→ DATA TO EXAMINE
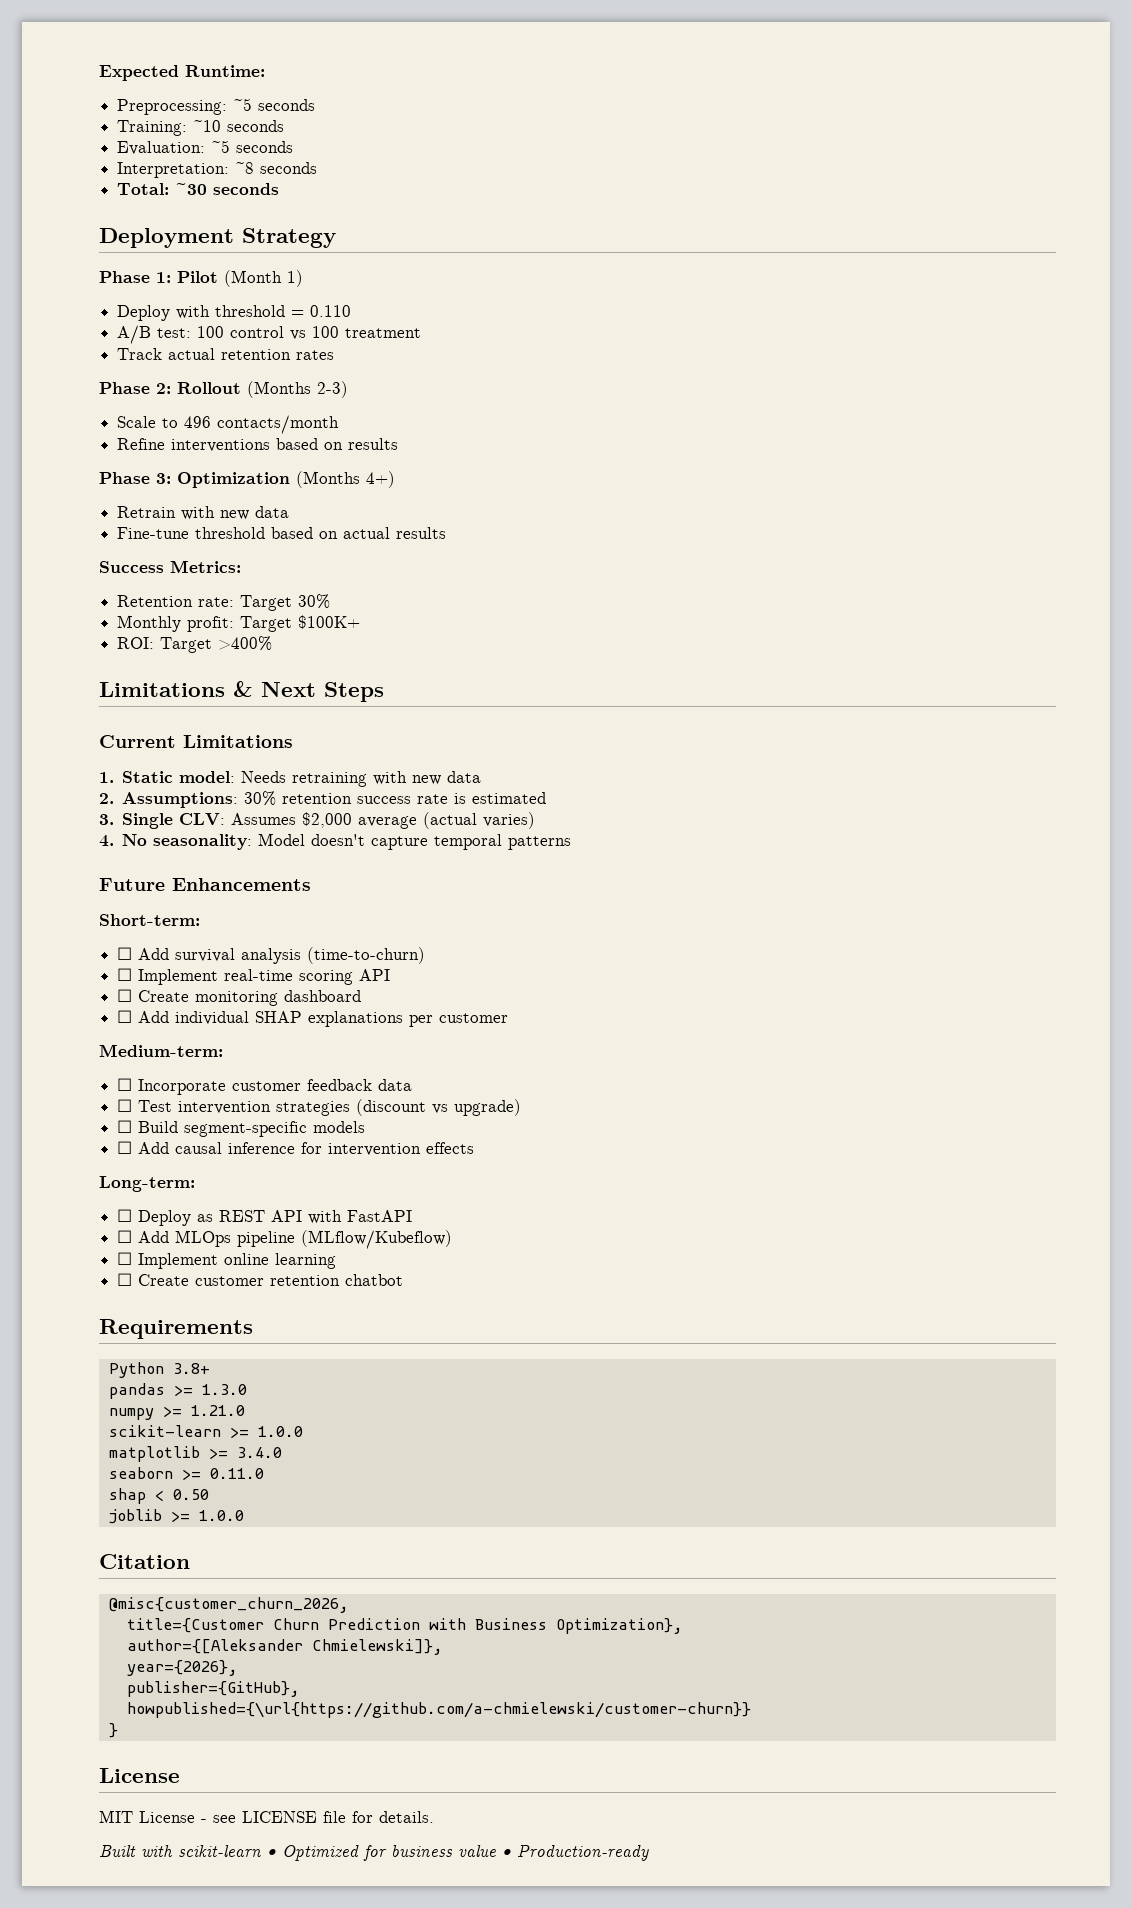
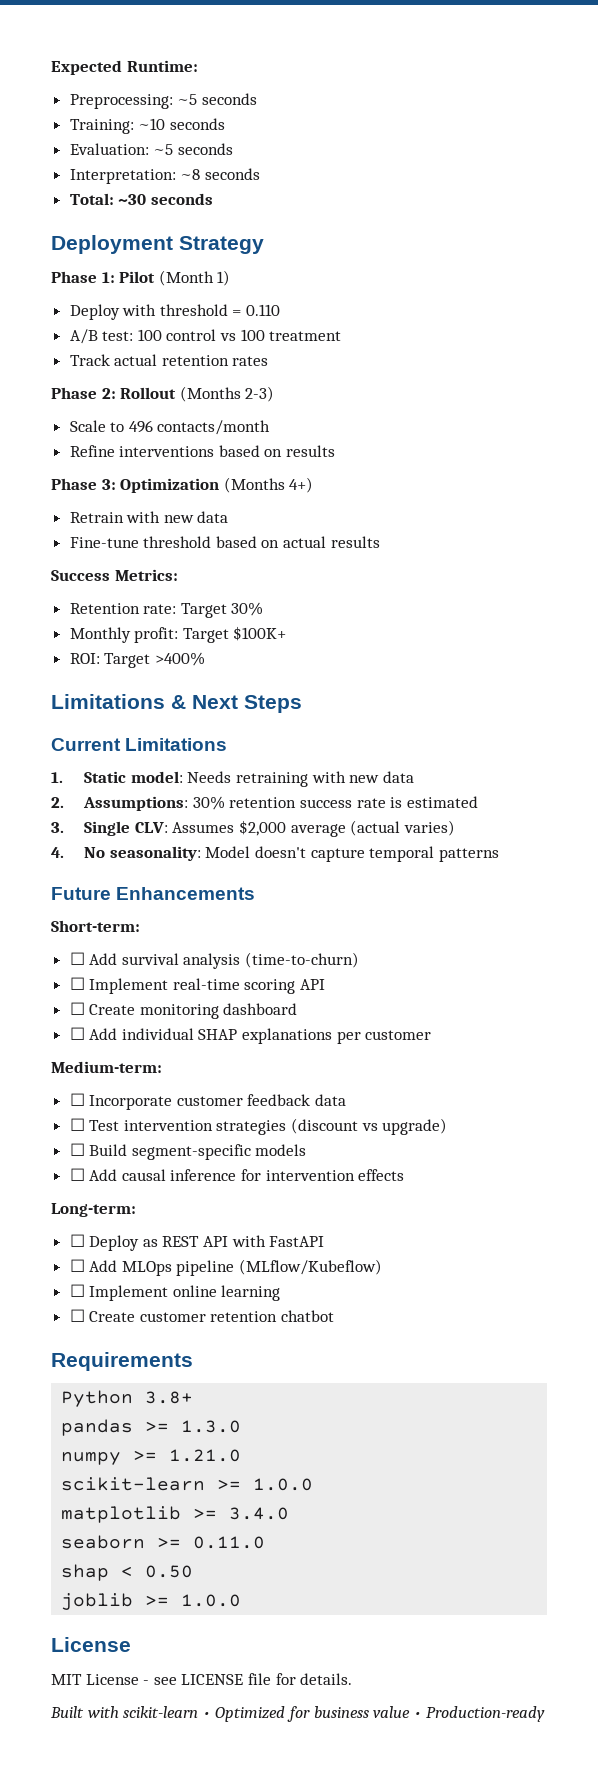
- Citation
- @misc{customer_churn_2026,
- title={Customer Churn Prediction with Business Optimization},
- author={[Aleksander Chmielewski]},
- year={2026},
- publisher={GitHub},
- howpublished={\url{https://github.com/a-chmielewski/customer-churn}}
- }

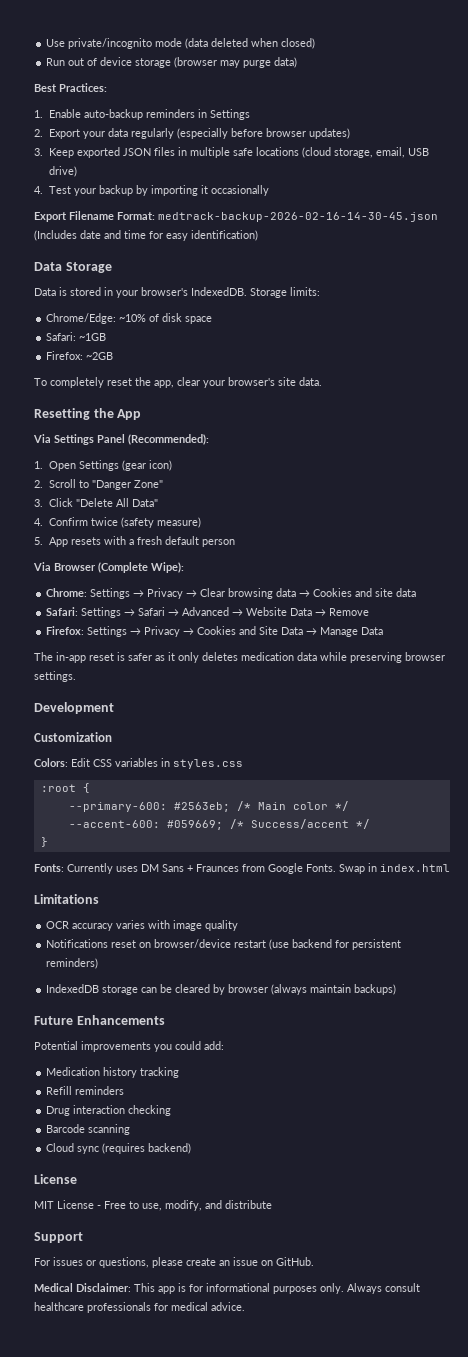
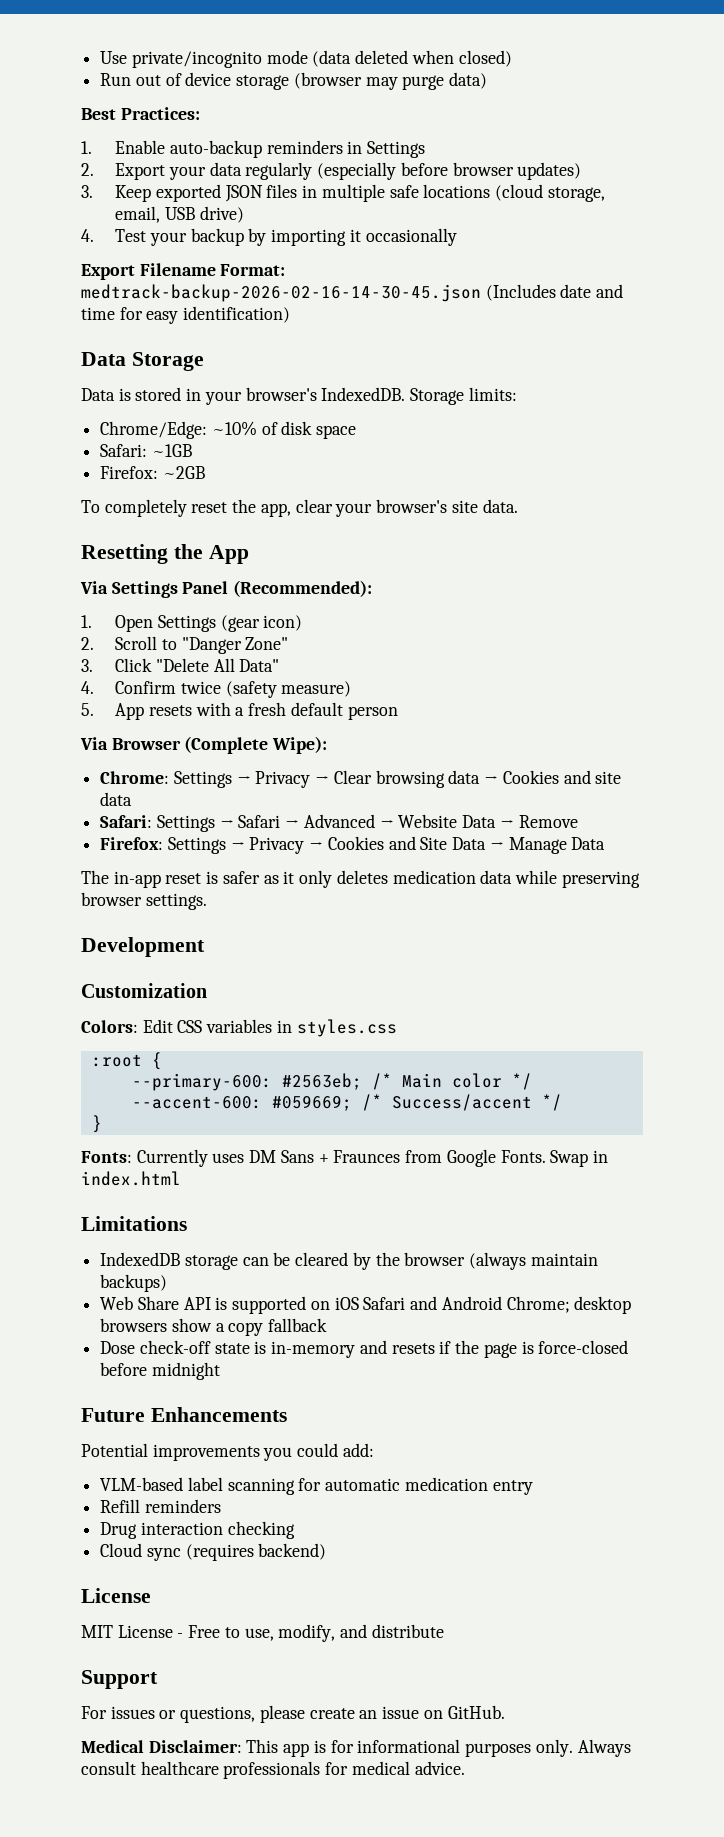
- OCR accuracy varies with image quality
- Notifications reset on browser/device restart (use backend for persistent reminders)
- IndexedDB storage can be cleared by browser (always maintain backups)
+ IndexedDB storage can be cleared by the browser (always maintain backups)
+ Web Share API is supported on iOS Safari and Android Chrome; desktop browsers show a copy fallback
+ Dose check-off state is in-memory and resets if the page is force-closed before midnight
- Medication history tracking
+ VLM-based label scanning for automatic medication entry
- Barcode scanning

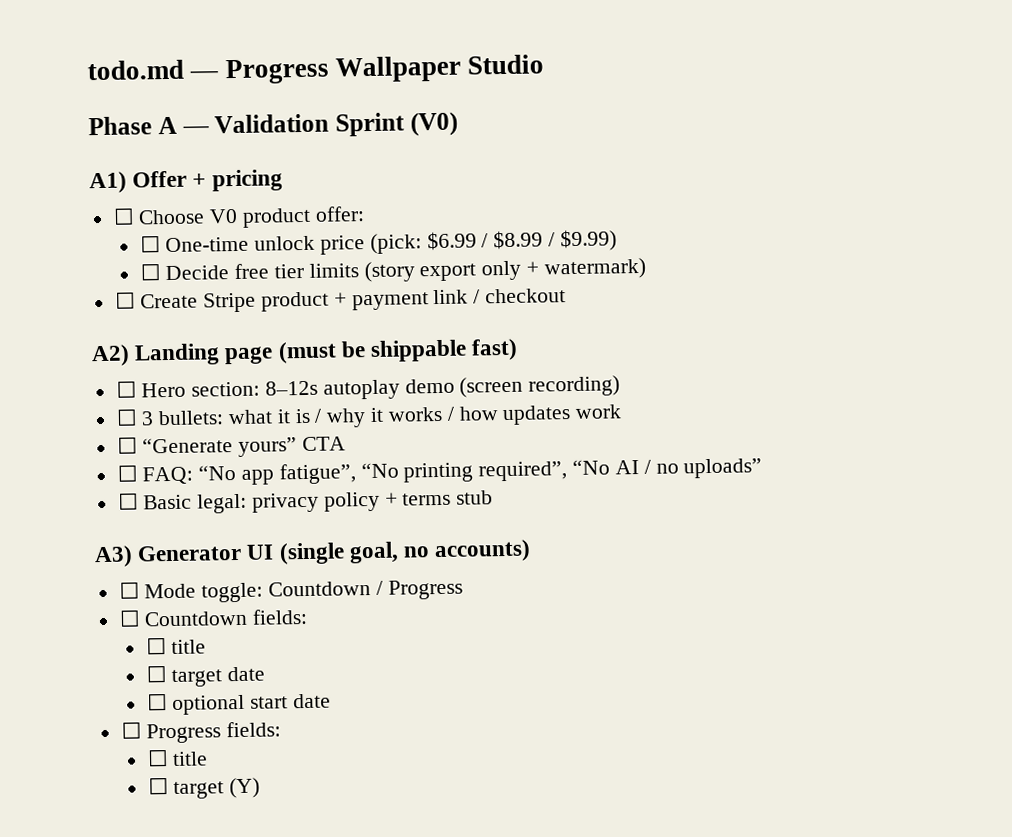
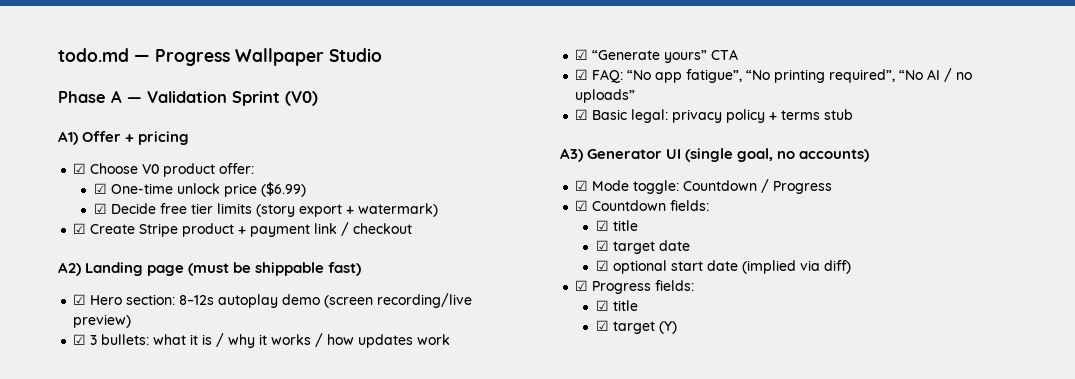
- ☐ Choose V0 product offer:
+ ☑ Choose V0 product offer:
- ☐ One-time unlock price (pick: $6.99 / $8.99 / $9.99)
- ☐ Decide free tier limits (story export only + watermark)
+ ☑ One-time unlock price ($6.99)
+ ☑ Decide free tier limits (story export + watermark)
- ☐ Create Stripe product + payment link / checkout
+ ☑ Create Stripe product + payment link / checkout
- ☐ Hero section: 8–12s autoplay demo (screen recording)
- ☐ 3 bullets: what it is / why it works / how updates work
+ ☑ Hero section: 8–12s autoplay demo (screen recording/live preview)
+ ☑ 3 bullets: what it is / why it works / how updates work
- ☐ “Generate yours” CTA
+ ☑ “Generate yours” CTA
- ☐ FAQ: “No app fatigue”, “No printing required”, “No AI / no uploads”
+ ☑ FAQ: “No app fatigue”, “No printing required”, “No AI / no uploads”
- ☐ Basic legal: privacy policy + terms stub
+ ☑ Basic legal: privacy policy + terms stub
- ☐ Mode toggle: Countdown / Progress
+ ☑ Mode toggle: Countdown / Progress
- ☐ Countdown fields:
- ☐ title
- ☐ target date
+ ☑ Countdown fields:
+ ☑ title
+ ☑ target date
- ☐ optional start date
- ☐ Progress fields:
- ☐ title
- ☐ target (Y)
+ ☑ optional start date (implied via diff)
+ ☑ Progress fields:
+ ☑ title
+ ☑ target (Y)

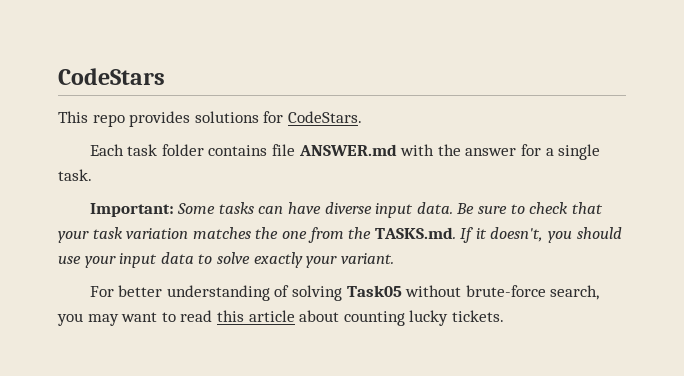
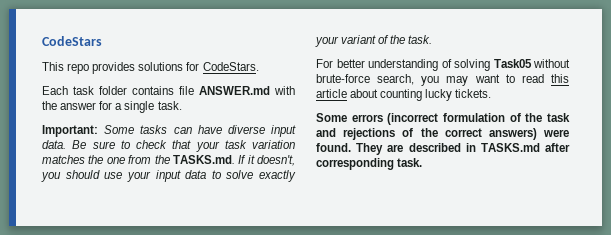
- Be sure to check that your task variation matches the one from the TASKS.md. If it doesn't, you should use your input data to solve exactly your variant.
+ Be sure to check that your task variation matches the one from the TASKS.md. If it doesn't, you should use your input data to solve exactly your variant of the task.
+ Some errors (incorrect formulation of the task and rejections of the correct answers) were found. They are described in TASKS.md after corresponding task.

→ REQUIRED WORK
Leave out the pictures, and write out all the remaining data above exactly.

→ WRITTEN SOLUTION
- Citation
- @misc{customer_churn_2026,
- title={Customer Churn Prediction with Business Optimization},
- author={[Aleksander Chmielewski]},
- year={2026},
- publisher={GitHub},
- howpublished={\url{https://github.com/a-chmielewski/customer-churn}}
- }

- OCR accuracy varies with image quality
- Notifications reset on browser/device restart (use backend for persistent reminders)
- IndexedDB storage can be cleared by browser (always maintain backups)
+ IndexedDB storage can be cleared by the browser (always maintain backups)
+ Web Share API is supported on iOS Safari and Android Chrome; desktop browsers show a copy fallback
+ Dose check-off state is in-memory and resets if the page is force-closed before midnight
- Medication history tracking
+ VLM-based label scanning for automatic medication entry
- Barcode scanning

- ☐ Choose V0 product offer:
+ ☑ Choose V0 product offer:
- ☐ One-time unlock price (pick: $6.99 / $8.99 / $9.99)
- ☐ Decide free tier limits (story export only + watermark)
+ ☑ One-time unlock price ($6.99)
+ ☑ Decide free tier limits (story export + watermark)
- ☐ Create Stripe product + payment link / checkout
+ ☑ Create Stripe product + payment link / checkout
- ☐ Hero section: 8–12s autoplay demo (screen recording)
- ☐ 3 bullets: what it is / why it works / how updates work
+ ☑ Hero section: 8–12s autoplay demo (screen recording/live preview)
+ ☑ 3 bullets: what it is / why it works / how updates work
- ☐ “Generate yours” CTA
+ ☑ “Generate yours” CTA
- ☐ FAQ: “No app fatigue”, “No printing required”, “No AI / no uploads”
+ ☑ FAQ: “No app fatigue”, “No printing required”, “No AI / no uploads”
- ☐ Basic legal: privacy policy + terms stub
+ ☑ Basic legal: privacy policy + terms stub
- ☐ Mode toggle: Countdown / Progress
+ ☑ Mode toggle: Countdown / Progress
- ☐ Countdown fields:
- ☐ title
- ☐ target date
+ ☑ Countdown fields:
+ ☑ title
+ ☑ target date
- ☐ optional start date
- ☐ Progress fields:
- ☐ title
- ☐ target (Y)
+ ☑ optional start date (implied via diff)
+ ☑ Progress fields:
+ ☑ title
+ ☑ target (Y)

- Be sure to check that your task variation matches the one from the TASKS.md. If it doesn't, you should use your input data to solve exactly your variant.
+ Be sure to check that your task variation matches the one from the TASKS.md. If it doesn't, you should use your input data to solve exactly your variant of the task.
+ Some errors (incorrect formulation of the task and rejections of the correct answers) were found. They are described in TASKS.md after corresponding task.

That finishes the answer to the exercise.